En cuanto al empleo, la norma clasifica por primera vez los tipos de empleo a través de los que las personas con discapacidad pueden ejercer su derecho al trabajo. Así, se establecen tres categorías: el empleo ordinario, de las empresas y Administraciones públicas, incluidos los servicios de empleo con apoyo; el empleo protegido, que se desarrolla en centros especiales de empleo y enclaves laborales, y el empleo autónomo, una modalidad en la que 1.182 personas con discapacidad se establecieron en el primer semestre de 2013.

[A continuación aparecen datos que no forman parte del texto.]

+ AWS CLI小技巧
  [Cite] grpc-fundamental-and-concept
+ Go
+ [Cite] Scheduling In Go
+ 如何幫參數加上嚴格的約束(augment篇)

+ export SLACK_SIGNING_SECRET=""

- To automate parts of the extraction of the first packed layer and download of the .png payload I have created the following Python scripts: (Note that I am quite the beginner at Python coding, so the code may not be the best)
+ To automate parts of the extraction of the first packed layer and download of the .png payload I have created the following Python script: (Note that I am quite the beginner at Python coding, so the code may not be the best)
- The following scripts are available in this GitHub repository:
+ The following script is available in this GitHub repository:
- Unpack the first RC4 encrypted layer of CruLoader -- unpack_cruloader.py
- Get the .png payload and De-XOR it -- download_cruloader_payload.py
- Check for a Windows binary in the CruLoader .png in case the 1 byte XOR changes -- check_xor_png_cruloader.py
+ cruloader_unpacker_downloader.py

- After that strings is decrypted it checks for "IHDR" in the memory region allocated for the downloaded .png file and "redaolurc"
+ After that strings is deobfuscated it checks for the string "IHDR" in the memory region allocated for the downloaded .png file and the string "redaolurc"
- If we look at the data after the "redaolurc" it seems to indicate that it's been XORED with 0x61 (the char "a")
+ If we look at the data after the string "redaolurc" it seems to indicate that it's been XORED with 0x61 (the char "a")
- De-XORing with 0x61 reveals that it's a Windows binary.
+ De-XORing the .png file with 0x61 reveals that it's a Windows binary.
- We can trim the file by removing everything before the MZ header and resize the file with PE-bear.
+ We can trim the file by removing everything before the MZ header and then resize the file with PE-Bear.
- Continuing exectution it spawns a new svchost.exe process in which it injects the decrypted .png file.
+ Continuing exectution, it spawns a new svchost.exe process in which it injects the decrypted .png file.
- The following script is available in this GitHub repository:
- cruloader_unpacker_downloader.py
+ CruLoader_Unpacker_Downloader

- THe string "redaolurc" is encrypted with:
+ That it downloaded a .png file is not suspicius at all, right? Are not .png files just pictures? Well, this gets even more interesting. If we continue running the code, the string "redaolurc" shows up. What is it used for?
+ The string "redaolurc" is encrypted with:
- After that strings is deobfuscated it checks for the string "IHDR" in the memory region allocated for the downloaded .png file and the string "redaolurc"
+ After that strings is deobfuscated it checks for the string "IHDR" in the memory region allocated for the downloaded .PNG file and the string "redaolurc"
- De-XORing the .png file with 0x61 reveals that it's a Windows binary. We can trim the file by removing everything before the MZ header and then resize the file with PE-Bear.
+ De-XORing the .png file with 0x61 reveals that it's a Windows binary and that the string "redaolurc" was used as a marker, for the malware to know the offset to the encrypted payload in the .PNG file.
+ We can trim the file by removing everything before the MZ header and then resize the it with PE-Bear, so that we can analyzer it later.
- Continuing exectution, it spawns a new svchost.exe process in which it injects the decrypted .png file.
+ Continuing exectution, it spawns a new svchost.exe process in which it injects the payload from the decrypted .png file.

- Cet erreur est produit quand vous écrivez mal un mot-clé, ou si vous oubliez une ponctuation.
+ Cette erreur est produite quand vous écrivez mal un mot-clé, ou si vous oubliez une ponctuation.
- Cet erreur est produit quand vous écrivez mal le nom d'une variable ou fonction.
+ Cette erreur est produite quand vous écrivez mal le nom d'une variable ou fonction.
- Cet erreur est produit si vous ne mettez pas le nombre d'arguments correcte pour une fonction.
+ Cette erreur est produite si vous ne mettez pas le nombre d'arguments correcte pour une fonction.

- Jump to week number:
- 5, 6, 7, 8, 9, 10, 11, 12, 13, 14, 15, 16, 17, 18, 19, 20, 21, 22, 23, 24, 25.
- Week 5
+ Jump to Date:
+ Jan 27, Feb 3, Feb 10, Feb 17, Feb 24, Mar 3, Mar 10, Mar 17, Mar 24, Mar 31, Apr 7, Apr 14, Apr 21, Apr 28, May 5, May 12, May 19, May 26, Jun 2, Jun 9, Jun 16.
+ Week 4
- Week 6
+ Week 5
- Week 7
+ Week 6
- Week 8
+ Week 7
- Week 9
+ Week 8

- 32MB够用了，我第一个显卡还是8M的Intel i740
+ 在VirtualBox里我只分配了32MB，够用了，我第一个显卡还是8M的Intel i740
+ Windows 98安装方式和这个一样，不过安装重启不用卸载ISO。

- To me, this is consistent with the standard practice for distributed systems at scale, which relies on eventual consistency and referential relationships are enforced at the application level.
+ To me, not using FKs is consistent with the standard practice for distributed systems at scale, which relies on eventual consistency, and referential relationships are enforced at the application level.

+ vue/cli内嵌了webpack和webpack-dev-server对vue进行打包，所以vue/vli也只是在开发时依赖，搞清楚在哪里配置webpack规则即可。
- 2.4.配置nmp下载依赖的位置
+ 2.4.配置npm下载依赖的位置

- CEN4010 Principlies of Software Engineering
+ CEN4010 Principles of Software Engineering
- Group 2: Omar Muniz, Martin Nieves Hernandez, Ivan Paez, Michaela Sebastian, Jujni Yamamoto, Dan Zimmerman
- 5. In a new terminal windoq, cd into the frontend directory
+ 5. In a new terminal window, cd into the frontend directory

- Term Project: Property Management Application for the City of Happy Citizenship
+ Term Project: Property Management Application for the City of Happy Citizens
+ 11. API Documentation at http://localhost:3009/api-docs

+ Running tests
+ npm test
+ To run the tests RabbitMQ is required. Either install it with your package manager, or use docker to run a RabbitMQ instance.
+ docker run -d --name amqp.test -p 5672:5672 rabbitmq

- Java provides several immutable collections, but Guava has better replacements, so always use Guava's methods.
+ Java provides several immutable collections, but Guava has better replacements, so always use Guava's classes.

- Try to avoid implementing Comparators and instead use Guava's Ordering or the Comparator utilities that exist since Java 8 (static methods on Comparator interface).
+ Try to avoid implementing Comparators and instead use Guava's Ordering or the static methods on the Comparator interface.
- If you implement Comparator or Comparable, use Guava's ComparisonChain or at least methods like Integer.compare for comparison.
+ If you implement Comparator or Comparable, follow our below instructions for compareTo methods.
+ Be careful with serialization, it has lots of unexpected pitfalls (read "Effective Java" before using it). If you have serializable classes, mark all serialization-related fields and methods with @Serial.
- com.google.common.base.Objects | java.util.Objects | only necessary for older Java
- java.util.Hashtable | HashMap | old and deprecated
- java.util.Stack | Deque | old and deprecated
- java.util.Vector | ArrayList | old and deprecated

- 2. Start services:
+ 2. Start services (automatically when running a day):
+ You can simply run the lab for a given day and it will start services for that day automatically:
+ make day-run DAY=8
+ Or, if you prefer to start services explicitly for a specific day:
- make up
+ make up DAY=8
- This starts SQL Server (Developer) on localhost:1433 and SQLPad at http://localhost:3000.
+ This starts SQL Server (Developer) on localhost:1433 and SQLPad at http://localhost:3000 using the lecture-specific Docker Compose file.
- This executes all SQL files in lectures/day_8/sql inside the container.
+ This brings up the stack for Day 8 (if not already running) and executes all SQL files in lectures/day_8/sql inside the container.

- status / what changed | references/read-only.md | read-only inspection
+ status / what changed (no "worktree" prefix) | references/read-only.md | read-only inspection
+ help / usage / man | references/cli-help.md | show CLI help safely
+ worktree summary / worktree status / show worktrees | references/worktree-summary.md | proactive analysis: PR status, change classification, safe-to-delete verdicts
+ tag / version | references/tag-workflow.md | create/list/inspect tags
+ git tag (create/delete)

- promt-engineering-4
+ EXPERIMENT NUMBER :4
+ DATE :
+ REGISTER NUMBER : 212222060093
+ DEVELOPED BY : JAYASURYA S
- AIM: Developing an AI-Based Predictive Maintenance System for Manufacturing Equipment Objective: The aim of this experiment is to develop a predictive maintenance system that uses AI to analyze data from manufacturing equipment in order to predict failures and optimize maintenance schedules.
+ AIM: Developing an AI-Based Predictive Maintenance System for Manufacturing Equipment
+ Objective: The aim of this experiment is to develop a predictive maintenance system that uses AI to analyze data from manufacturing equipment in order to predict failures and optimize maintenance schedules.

Por otro lado, la norma incluye también por primera vez las definiciones de todos los tipos de discriminación. A la discriminación directa e indirecta, ya contempladas, se añaden la discriminación por asociación y por acoso, con el fin de completar el marco jurídico de prohibición de la discriminación en cualquiera de sus manifestaciones. Asimismo, se refuerza la consideración especial de la discriminación múltiple, para garantizar los derechos de quienes pueden estar en esta situación de acusada vulnerabilidad. En este sentido, se protege de manera singular a las niñas, niños y mujeres con discapacidad.

La norma, asimismo, incluye el reconocimiento expreso del principio de libertad en la toma de decisiones, que afecta a todos los derechos que se regulan. El objetivo es que sean las personas con discapacidad las que puedan optar por acogerse o no a las medidas de acción positiva.